--- Information given ---

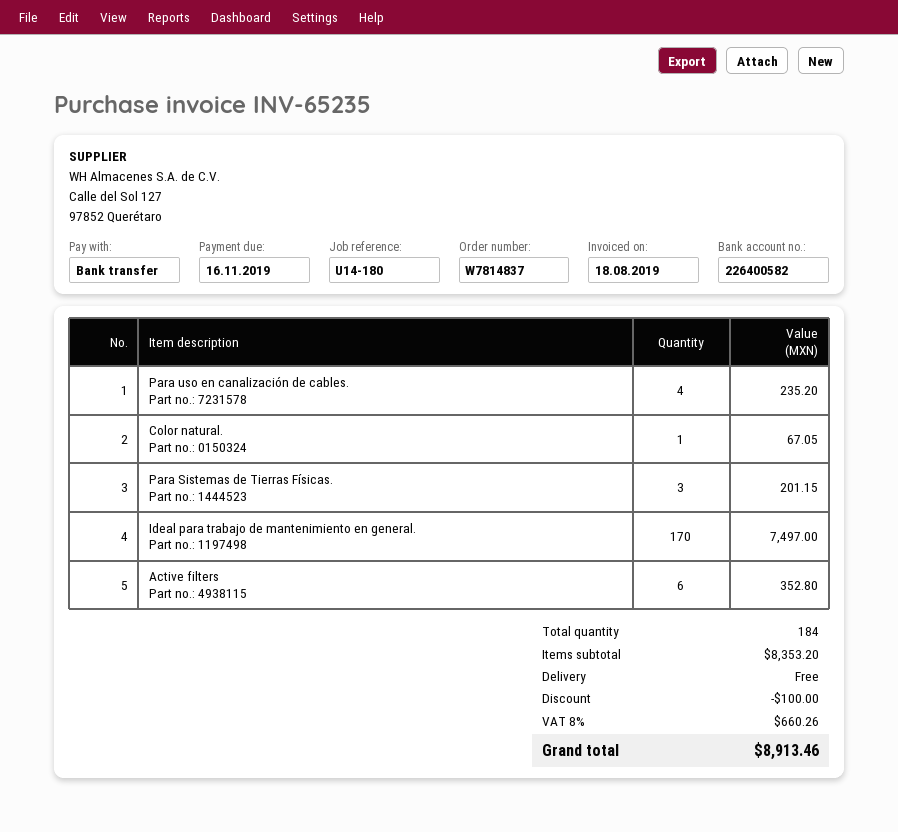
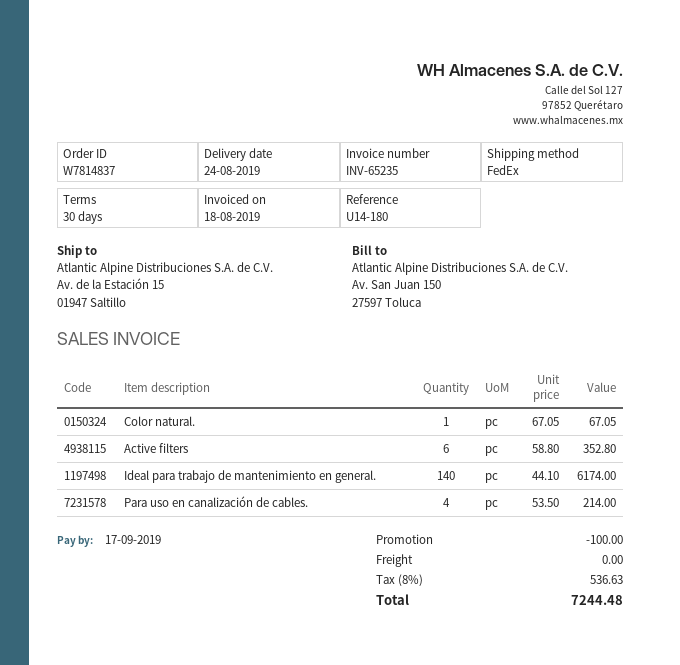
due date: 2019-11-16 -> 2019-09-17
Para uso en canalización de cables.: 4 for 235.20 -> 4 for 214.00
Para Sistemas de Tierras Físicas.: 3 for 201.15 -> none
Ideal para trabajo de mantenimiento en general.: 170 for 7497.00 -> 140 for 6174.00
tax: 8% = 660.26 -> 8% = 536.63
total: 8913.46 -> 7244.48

---

→ **What is needed**: Please print every record above exactly, but leave the pictures out.

→ **Answer box**:
due date: 2019-11-16 -> 2019-09-17
Para uso en canalización de cables.: 4 for 235.20 -> 4 for 214.00
Para Sistemas de Tierras Físicas.: 3 for 201.15 -> none
Ideal para trabajo de mantenimiento en general.: 170 for 7497.00 -> 140 for 6174.00
tax: 8% = 660.26 -> 8% = 536.63
total: 8913.46 -> 7244.48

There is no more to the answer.